_EXTRACTED DATA:_

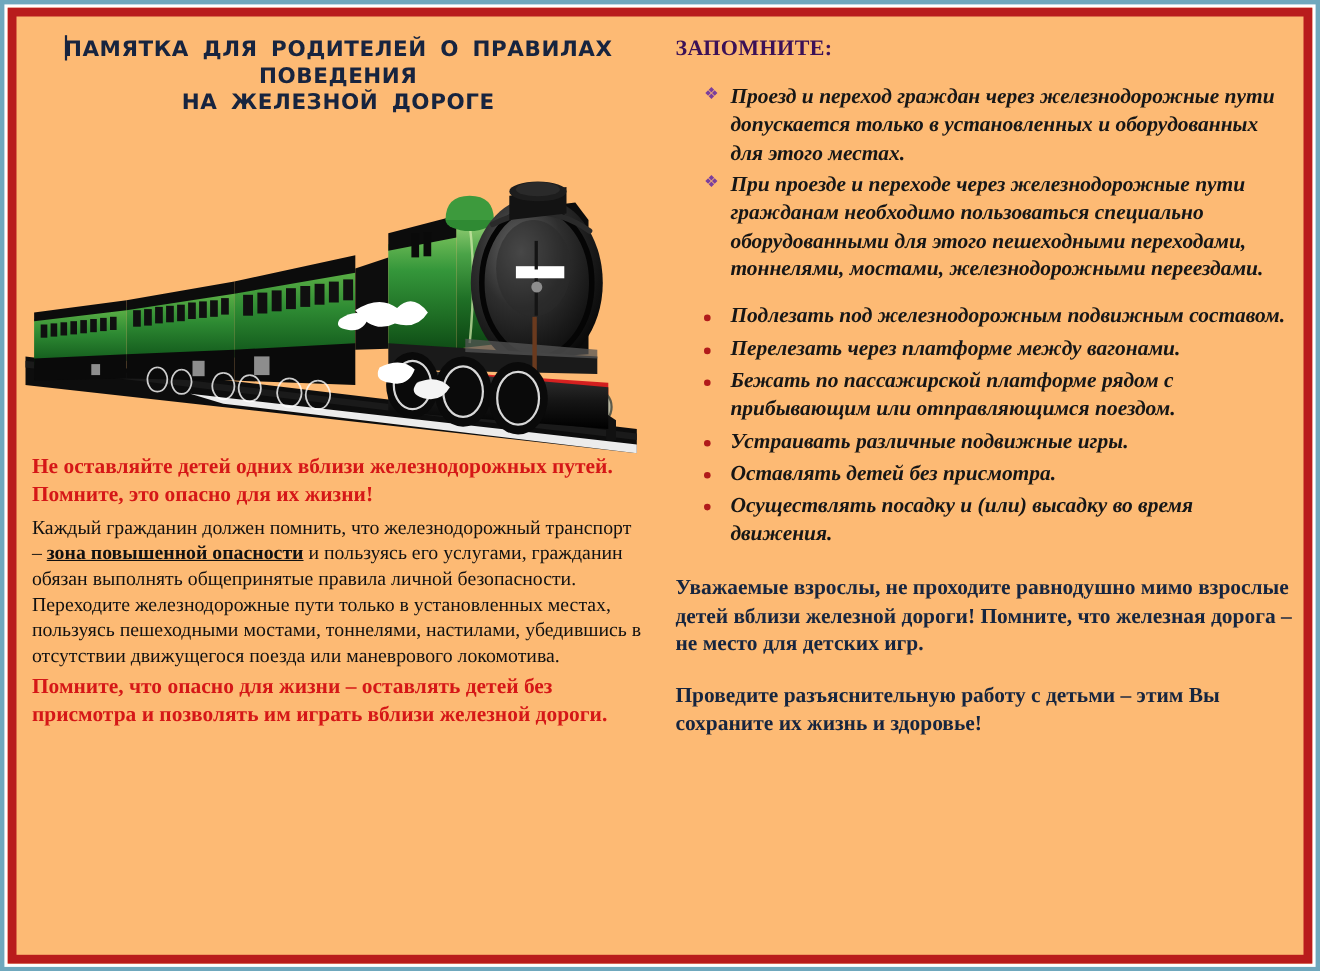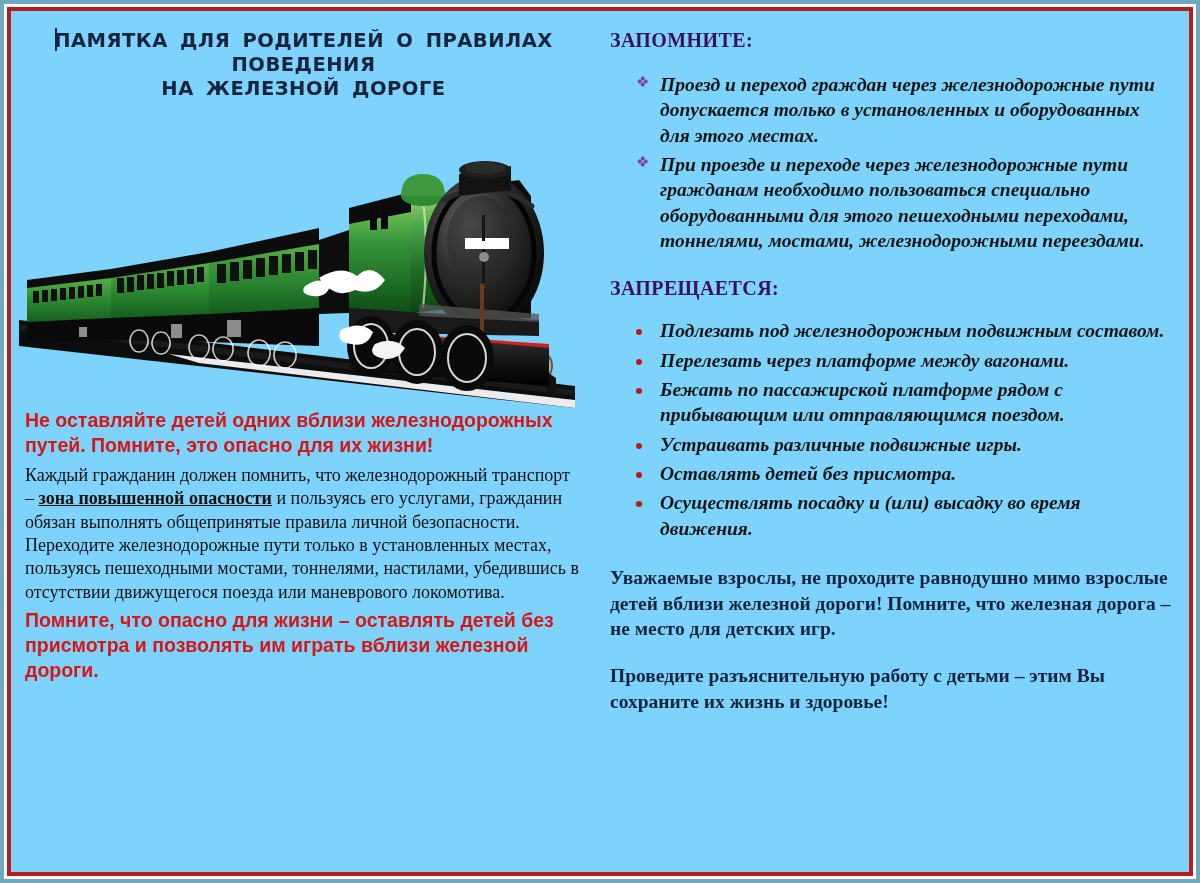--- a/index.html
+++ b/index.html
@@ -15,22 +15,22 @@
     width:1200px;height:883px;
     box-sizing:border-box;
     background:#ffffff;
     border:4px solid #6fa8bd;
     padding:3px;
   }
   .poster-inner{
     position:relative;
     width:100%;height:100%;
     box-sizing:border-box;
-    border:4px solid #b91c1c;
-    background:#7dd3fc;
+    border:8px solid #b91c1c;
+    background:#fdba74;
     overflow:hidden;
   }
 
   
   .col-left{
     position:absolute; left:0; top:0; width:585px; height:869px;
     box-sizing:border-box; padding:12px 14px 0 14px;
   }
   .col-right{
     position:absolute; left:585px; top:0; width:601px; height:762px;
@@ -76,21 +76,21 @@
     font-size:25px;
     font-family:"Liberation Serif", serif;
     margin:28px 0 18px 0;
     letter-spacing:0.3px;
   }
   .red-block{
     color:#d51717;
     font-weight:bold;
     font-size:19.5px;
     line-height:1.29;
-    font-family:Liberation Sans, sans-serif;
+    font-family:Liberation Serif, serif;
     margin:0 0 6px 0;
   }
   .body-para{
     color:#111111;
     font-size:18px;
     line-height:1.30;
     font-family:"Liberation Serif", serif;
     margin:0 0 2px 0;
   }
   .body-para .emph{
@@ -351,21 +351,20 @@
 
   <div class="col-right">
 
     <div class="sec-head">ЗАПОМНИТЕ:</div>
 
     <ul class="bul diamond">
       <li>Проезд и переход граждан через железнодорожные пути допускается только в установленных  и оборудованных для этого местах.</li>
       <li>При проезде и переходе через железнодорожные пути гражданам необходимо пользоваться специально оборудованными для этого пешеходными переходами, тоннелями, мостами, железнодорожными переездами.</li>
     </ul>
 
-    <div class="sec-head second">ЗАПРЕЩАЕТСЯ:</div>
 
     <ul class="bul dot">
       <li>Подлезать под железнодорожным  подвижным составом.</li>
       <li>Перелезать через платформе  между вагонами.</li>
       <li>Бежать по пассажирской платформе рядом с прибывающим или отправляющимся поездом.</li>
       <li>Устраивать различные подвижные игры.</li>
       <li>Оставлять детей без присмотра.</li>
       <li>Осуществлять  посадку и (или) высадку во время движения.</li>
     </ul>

_AIM OF THE EXERCISE:_
What lines in the data hold the word "margin"? Return them.

_SOLUTION TO THE PROBLEM:_
     margin:28px 0 18px 0;
     margin:0 0 6px 0;
     margin:0 0 2px 0;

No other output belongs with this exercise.